2015-02-11 10:52:27 +01:00
antirez
6b5922dcbb SPOP with count: initial fixes to the implementation.
Severan problems are addressed but still a few missing.
Since replication of this command was more complex than others since it
needs to replicate multiple SREM commands, an old API able to do this
was reused (it was taken inside the implementation since it was pretty
obvious soon or later that would be useful). The API was improved a bit
so that now a command may opt-out for the standard command replication
when the server.dirty counter is incremented, in order to "manually"
replicate what it wants.
2015-02-11 10:52:27 +01:00
Alon Diamant
d74a5a0880 Following @mattsta's friendly review:
1. memory leak in t_set.c has been fixed
  2. end-of-line spaces has been removed (from all over the place)
  3. for loops have been ordered up to match existing Redis style (less weird)
  4. comments format has been fixed (added * in the beggining of every comment line)
2014-12-21 16:13:45 +02:00
Alon Diamant
3c8a75583d Fix: case when SPOP with count>MAXINT, setTypeRandomElements() will get negative count argument due to signed/unsigned mismatch.
setTypeRandomElements() now returns unsigned long, and also uses unsigned long for anything related to count of members.
spopWithCountCommand() now uses unsigned long elements_returned instead of int, for values returned from setTypeRandomElements()
2014-12-18 14:38:20 +02:00
Alon Diamant
288028876f Added <count> parameter to SPOP:
spopCommand() now runs spopWithCountCommand() in case the <count> param is found.
Added intsetRandomMembers() to Intset: Copies N random members from the set into inputted 'values' array. Uses either the Knuth or Floyd sample algos depending on ratio count/size.
Added setTypeRandomElements() to SET type: Returns a number of random elements from a non empty set. This is a version of setTypeRandomElement() that is modified in order to return multiple entries, using dictGetRandomKeys() and intsetRandomMembers().
Added tests for SPOP with <count>: unit/type/set, unit/scripting, integration/aof
--
Cleaned up code a bit to match with required Redis coding style
2014-12-14 12:25:42 +02:00
antirez
95b1979c32 No more trailing spaces in Redis source code. 2014-06-26 18:48:40 +02:00
antirez
c00453da1d SDIFF iterator misuse fixed in diff algorithm #1.
The bug could be easily triggered by:

    SADD foo a b c 1 2 3 4 5 6
    SDIFF foo foo

When the key was the same in two sets, an unsafe iterator was used to
check existence of elements in the same set we were iterating.
Usually this would just result into a wrong output, however with the
dict.c API misuse protection we have in place, the result was actually
an assertion failed that was triggered by the CI test, while creating
random datasets for the "MASTER and SLAVE consistency" test.
2013-12-13 11:34:21 +01:00
antirez
ebcb6251e6 SCAN code refactored to parse cursor first.
The previous implementation of SCAN parsed the cursor in the generic
function implementing SCAN, SSCAN, HSCAN and ZSCAN.
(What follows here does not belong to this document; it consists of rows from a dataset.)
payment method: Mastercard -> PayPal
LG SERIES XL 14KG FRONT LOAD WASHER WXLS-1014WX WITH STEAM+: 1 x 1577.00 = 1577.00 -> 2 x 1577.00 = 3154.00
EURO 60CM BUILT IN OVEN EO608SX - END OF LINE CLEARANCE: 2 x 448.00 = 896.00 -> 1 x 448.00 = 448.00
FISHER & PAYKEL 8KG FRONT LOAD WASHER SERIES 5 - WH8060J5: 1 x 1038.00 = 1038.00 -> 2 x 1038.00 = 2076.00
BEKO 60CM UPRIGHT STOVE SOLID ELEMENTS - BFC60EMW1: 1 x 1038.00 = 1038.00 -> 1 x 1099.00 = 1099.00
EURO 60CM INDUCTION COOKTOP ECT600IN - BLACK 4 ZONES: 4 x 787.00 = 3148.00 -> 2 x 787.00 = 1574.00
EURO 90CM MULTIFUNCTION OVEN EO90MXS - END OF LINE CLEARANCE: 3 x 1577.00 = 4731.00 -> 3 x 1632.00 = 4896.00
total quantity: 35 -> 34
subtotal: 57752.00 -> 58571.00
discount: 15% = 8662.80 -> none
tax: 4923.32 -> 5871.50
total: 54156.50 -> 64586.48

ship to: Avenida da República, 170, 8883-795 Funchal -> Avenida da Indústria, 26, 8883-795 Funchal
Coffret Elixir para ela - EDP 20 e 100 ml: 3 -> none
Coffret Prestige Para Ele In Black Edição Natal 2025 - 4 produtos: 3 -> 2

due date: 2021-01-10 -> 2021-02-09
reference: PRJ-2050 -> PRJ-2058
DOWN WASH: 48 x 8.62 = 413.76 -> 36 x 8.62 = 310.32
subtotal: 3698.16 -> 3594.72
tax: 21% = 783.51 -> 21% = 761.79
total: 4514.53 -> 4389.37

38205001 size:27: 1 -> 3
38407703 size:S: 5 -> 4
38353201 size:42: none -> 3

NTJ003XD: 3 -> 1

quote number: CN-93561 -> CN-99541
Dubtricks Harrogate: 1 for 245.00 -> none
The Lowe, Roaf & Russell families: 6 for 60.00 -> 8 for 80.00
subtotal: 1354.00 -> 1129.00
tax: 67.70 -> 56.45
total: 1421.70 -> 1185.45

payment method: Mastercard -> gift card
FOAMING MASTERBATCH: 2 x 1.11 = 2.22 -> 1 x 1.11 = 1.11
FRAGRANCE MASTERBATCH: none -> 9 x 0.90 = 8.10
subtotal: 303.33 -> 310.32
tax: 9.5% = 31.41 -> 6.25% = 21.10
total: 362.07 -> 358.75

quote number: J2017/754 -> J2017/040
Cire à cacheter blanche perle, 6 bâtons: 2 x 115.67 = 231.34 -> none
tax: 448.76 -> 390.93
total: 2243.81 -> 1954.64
The actual higher-level command implementation only checked for empty
keys and return ASAP in that case. The result was that inverting the
arguments of, for instance, SSCAN for example and write:

    SSCAN 0 key

Instead of

    SSCAN key 0

Resulted into no error, since 0 is a non-existing key name very likely.
Just the iterator returned no elements at all.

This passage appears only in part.